§ **Work to complete**
Check every line of the entries that follow, and copy the ones containing "Kobel".

(Stored records)

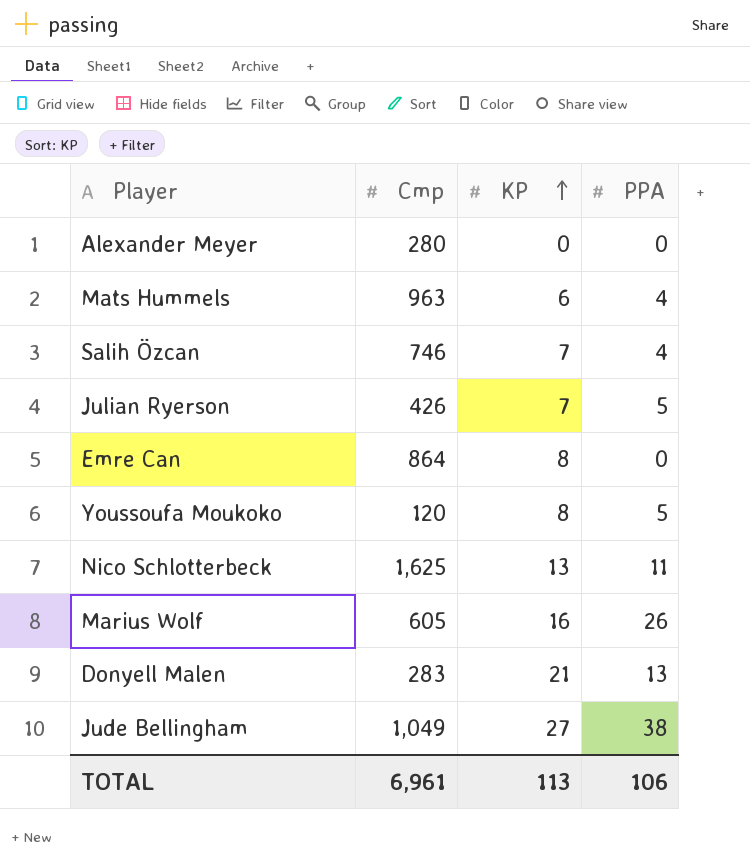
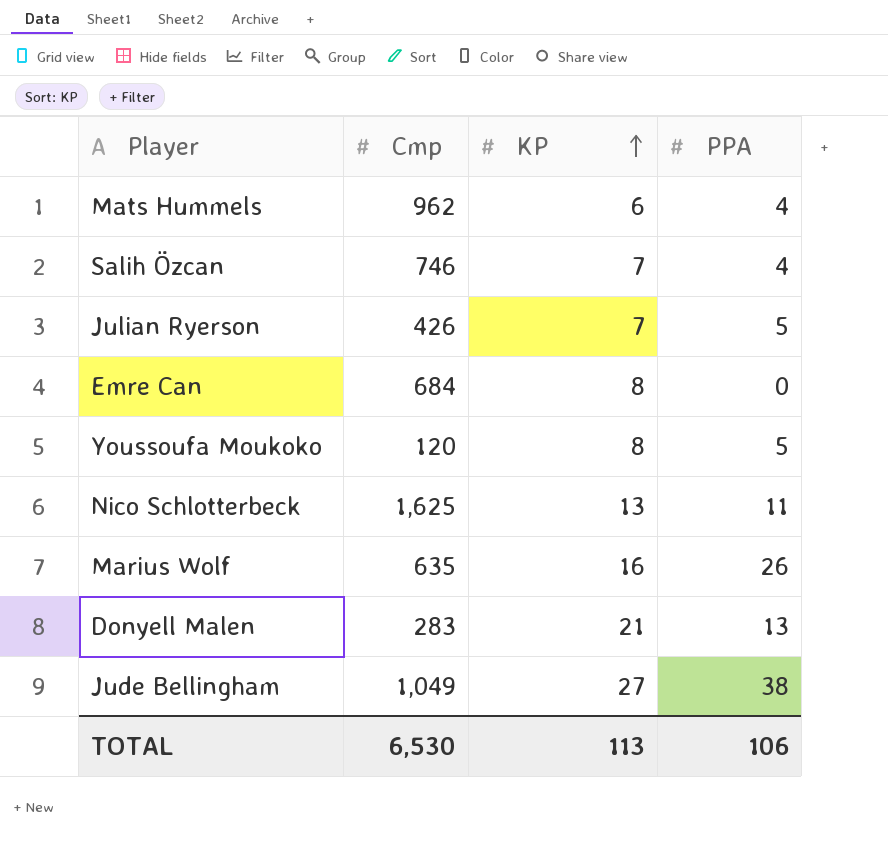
row Alexander Meyer: 280 | 0 | 0 -> none
Mats Hummels | Cmp: 963 -> 962
Emre Can | Cmp: 864 -> 684
Marius Wolf | Cmp: 605 -> 635
TOTAL | Cmp: 6,961 -> 6,530

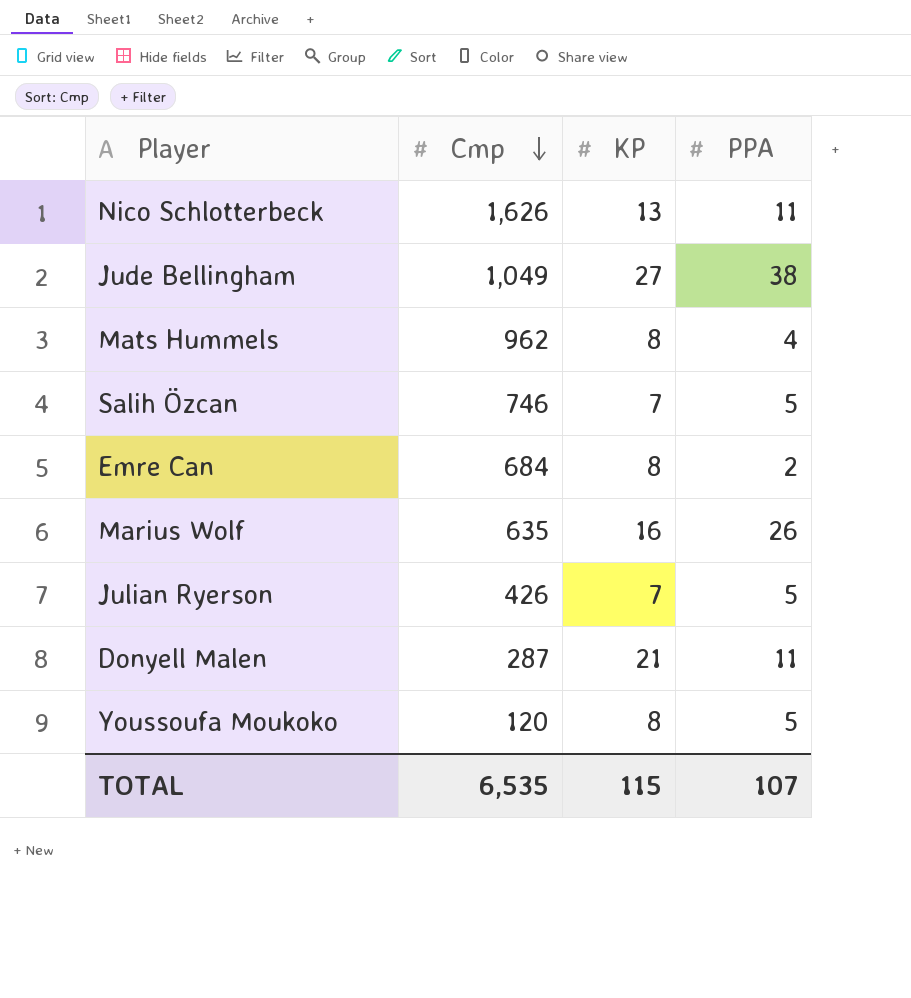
row order: KP ascending -> Cmp descending
Nico Schlotterbeck | Cmp: 1,625 -> 1,626
Mats Hummels | KP: 6 -> 8
Salih Özcan | PPA: 4 -> 5
Emre Can | PPA: 0 -> 2
Donyell Malen | Cmp: 283 -> 287
Donyell Malen | PPA: 13 -> 11
TOTAL | Cmp: 6,530 -> 6,535
TOTAL | KP: 113 -> 115
TOTAL | PPA: 106 -> 107

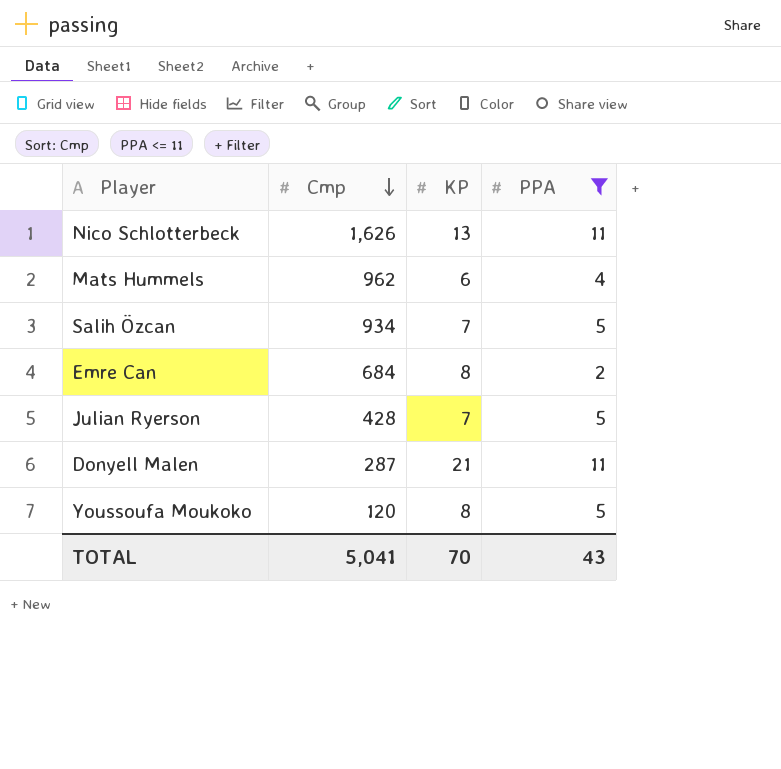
filter: none -> PPA <= 11
Mats Hummels | KP: 8 -> 6
Salih Özcan | Cmp: 746 -> 934
Julian Ryerson | Cmp: 426 -> 428
TOTAL | Cmp: 6,535 -> 5,041
TOTAL | KP: 115 -> 70
TOTAL | PPA: 107 -> 43

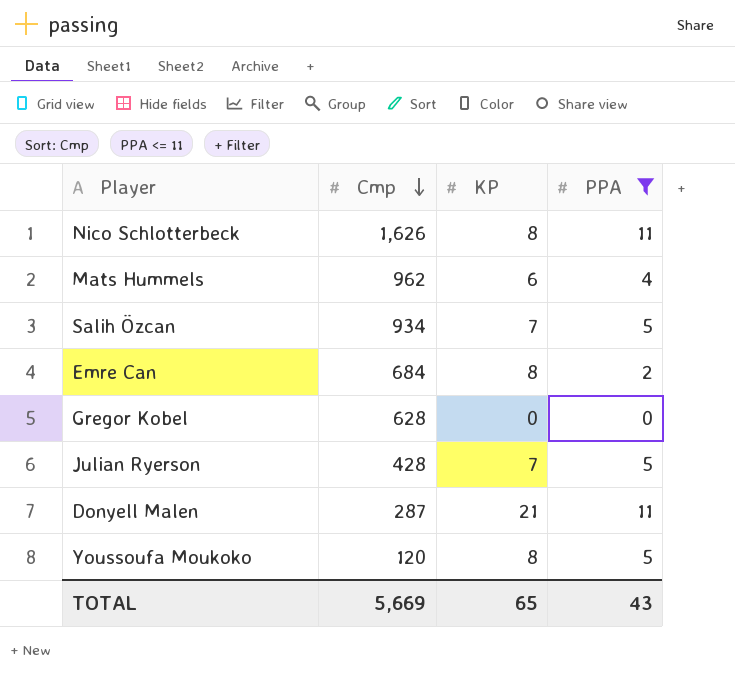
Nico Schlotterbeck | KP: 13 -> 8
row Gregor Kobel: none -> 628 | 0 | 0
TOTAL | Cmp: 5,041 -> 5,669
TOTAL | KP: 70 -> 65

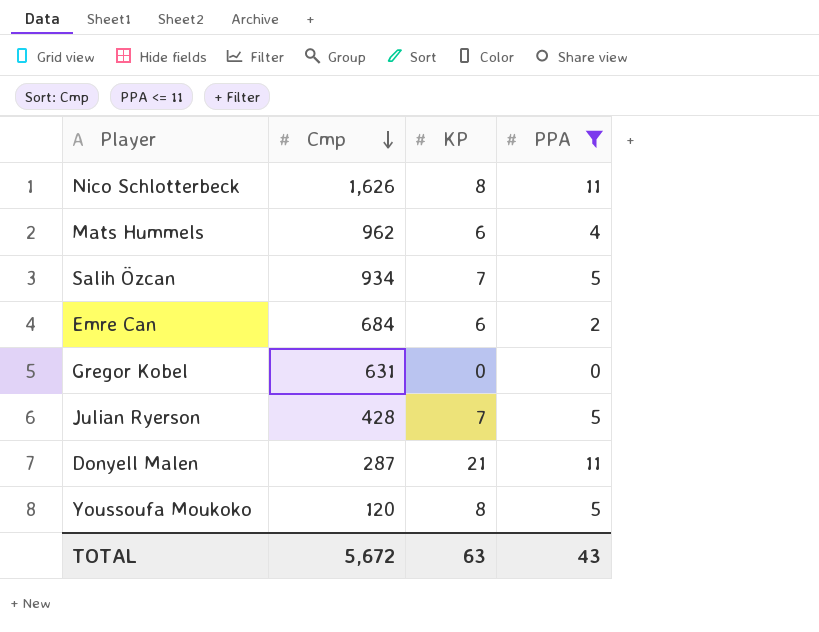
Emre Can | KP: 8 -> 6
Gregor Kobel | Cmp: 628 -> 631
TOTAL | Cmp: 5,669 -> 5,672
TOTAL | KP: 65 -> 63

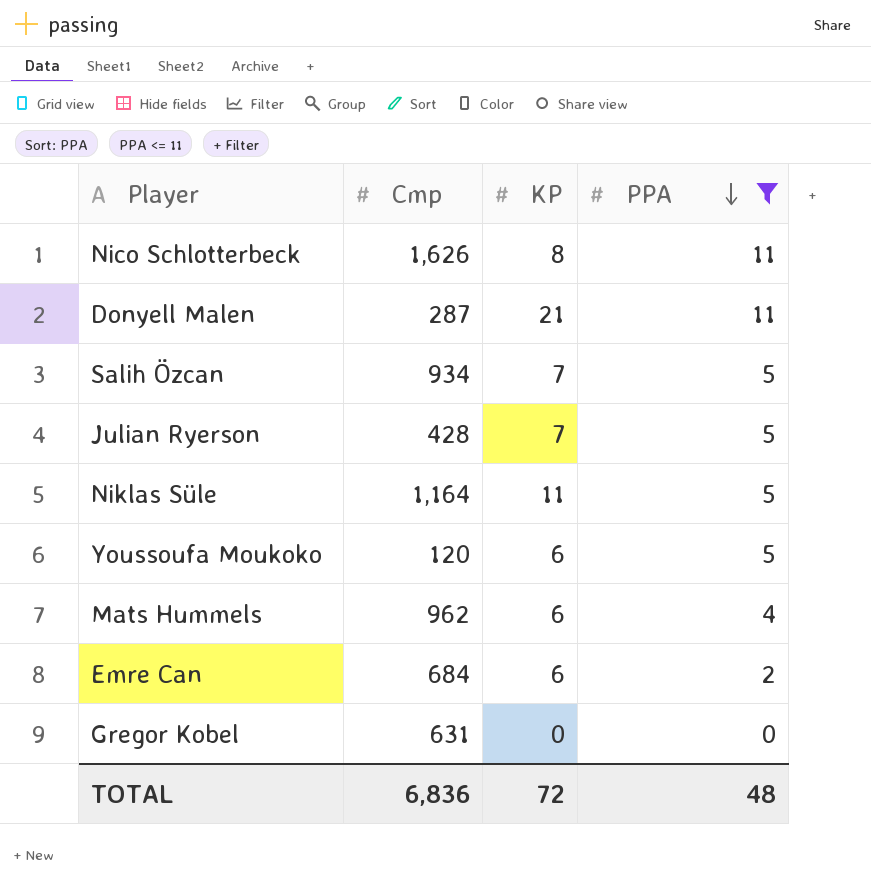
row order: Cmp descending -> PPA descending
row Niklas Süle: none -> 1,164 | 11 | 5
Youssoufa Moukoko | KP: 8 -> 6
TOTAL | Cmp: 5,672 -> 6,836
TOTAL | KP: 63 -> 72
TOTAL | PPA: 43 -> 48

§ **Exercise output**
row Gregor Kobel: none -> 628 | 0 | 0
Gregor Kobel | Cmp: 628 -> 631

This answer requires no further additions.